A week prior, on December 3, an 18-year-old who was speeding along the East Canje roadway in Berbice in a minibus drove into a heap of sand and lost control. He was flung from the minibus and died. The lone passenger was injured. This incident teemed with illegal conditions that made it a disaster waiting to happen; from the age of the driver to the speeding to the sand on the road. It is perhaps ironic that just days before, on December 1, several members of the GPF Traffic Department concluded a training programme on road crash investigations hosted by a specialist from the United Kingdom. Or maybe not as it would appear that the focus of the GPF is more post-crash than crash prevention.

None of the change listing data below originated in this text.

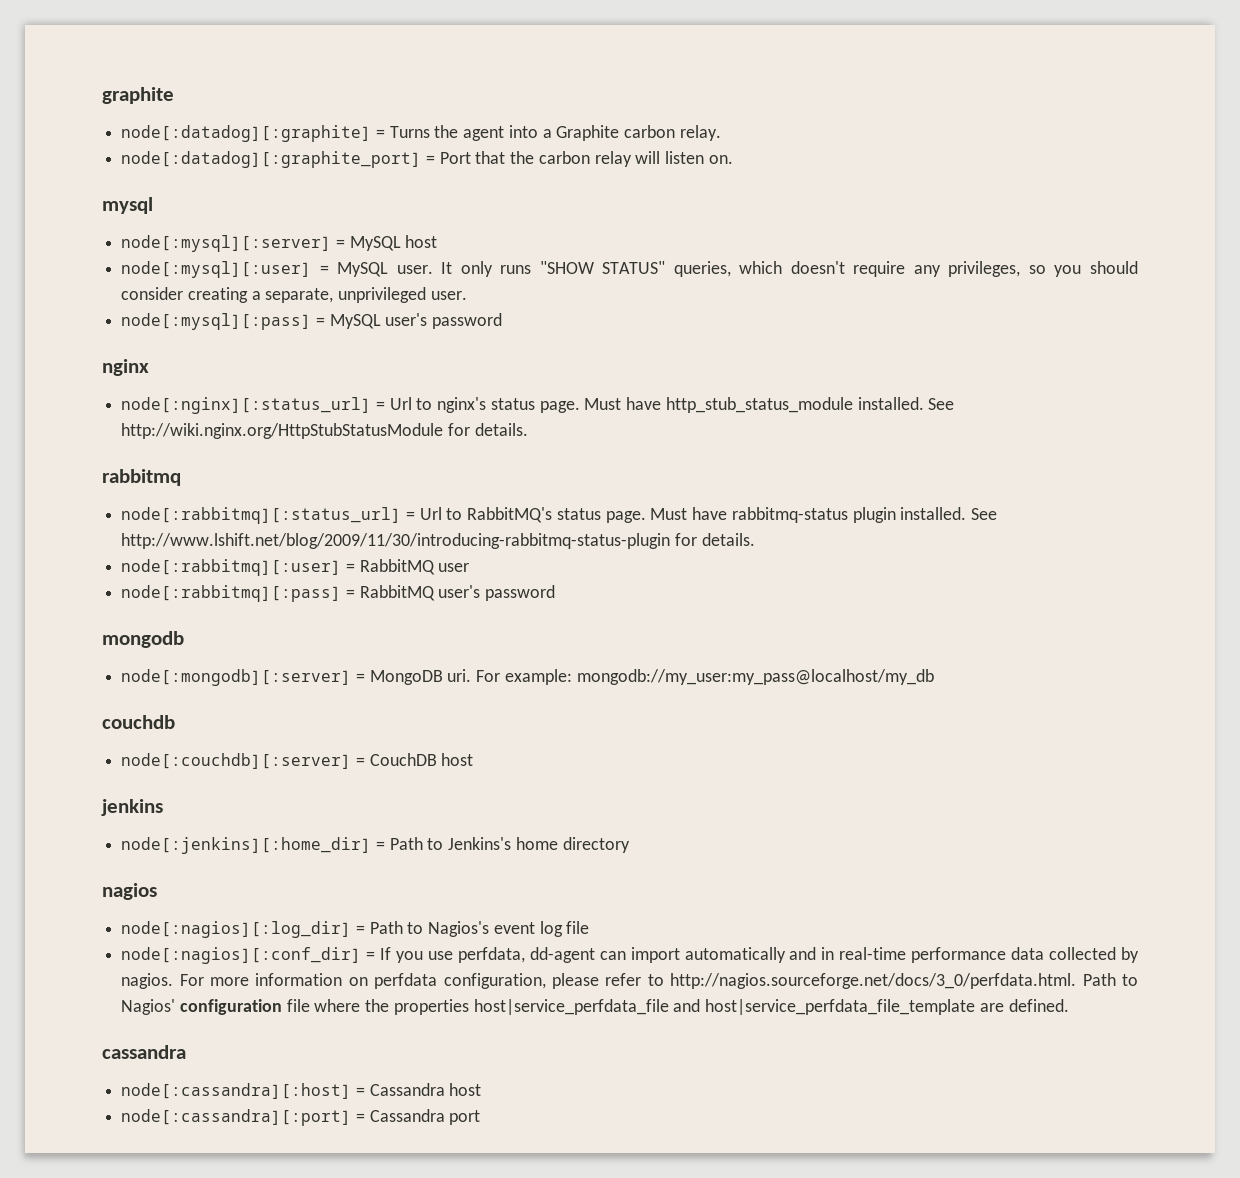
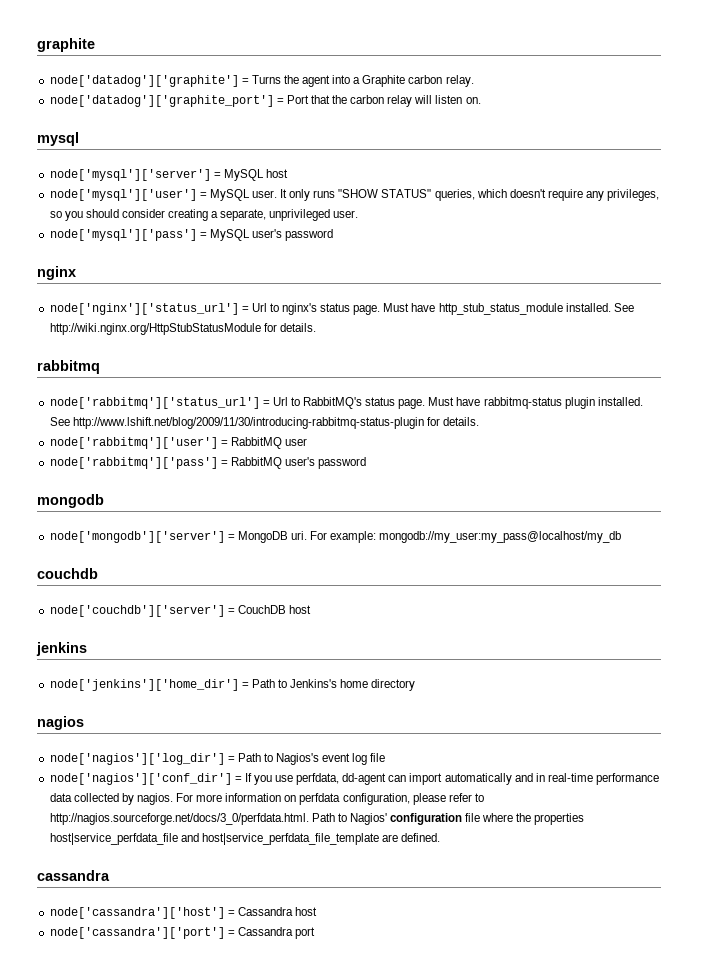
[121,125,372,142] node[:datadog][:graphite] -> [49,75,239,87] node['datadog']['graphite']
[121,151,422,168] node[:datadog][:graphite_port] -> [49,95,274,107] node['datadog']['graphite_port']
[121,235,332,252] node[:mysql][:server] -> [49,169,211,181] node['mysql']['server']
[121,261,312,278] node[:mysql][:user] -> [49,189,197,201] node['mysql']['user']
[121,313,312,330] node[:mysql][:pass] -> [49,229,197,241] node['mysql']['pass']
[121,397,372,414] node[:nginx][:status_url] -> [49,303,239,315] node['nginx']['status_url']
[121,507,402,524] node[:rabbitmq][:status_url] -> [49,397,260,409] node['rabbitmq']['status_url']
[121,559,342,576] node[:rabbitmq][:user] -> [49,437,218,449] node['rabbitmq']['user']
[121,585,342,602] node[:rabbitmq][:pass] -> [49,457,218,469] node['rabbitmq']['pass']
[121,669,352,686] node[:mongodb][:server] -> [49,531,225,543] node['mongodb']['server']
[121,753,352,769] node[:couchdb][:server] -> [49,605,225,617] node['couchdb']['server']
[121,837,372,854] node[:jenkins][:home_dir] -> [49,679,239,691] node['jenkins']['home_dir']
[121,921,352,938] node[:nagios][:log_dir] -> [49,753,225,765] node['nagios']['log_dir']
[121,947,362,964] node[:nagios][:conf_dir] -> [49,773,232,785] node['nagios']['conf_dir']
[121,1083,352,1099] node[:cassandra][:host] -> [49,907,225,919] node['cassandra']['host']
[121,1109,352,1126] node[:cassandra][:port] -> [49,927,225,939] node['cassandra']['port']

The policing model here seems to be one that is anchored in whatever mandate is presented by the government. This is not unusual and it is likely with this in mind that the WHO has targeted governments with its Speed Management Manual. This document embraces the fundamental concept that a vehicle at a certain rate of velocity will inevitably spiral out of control when it hits an object. In every crash, it is the speed at which the vehicle is travelling that determines the severity of injuries sustained and/or the likelihood of fatalities. It therefore urges governments to create a Safe System geared to managing speed, which recognises among other things that humans, vehicles and road infrastructure must interact in ways that ensure a high level of safety.

While police forces will always have a huge role to play in enforcing road safety, it goes beyond that. There is a lot that has to be achieved at the policy level; laws will need to be enacted or amended. It will be necessary to extend public education, which is perhaps the crux of the matter, to make road safety part of schools’ curricula. The actions governments take will depend on the circumstances in individual countries. Obviously, there can be no one-size-fits-all approach.

Finally, it must be said that nothing outlined by the WHO is foreign or new to us in Guyana. The inability to effectively curb speeding and lack of effort placed on definitively addressing the horrific loss of life on the country’s roads defines those who govern us as apathetic. It is not a good definition.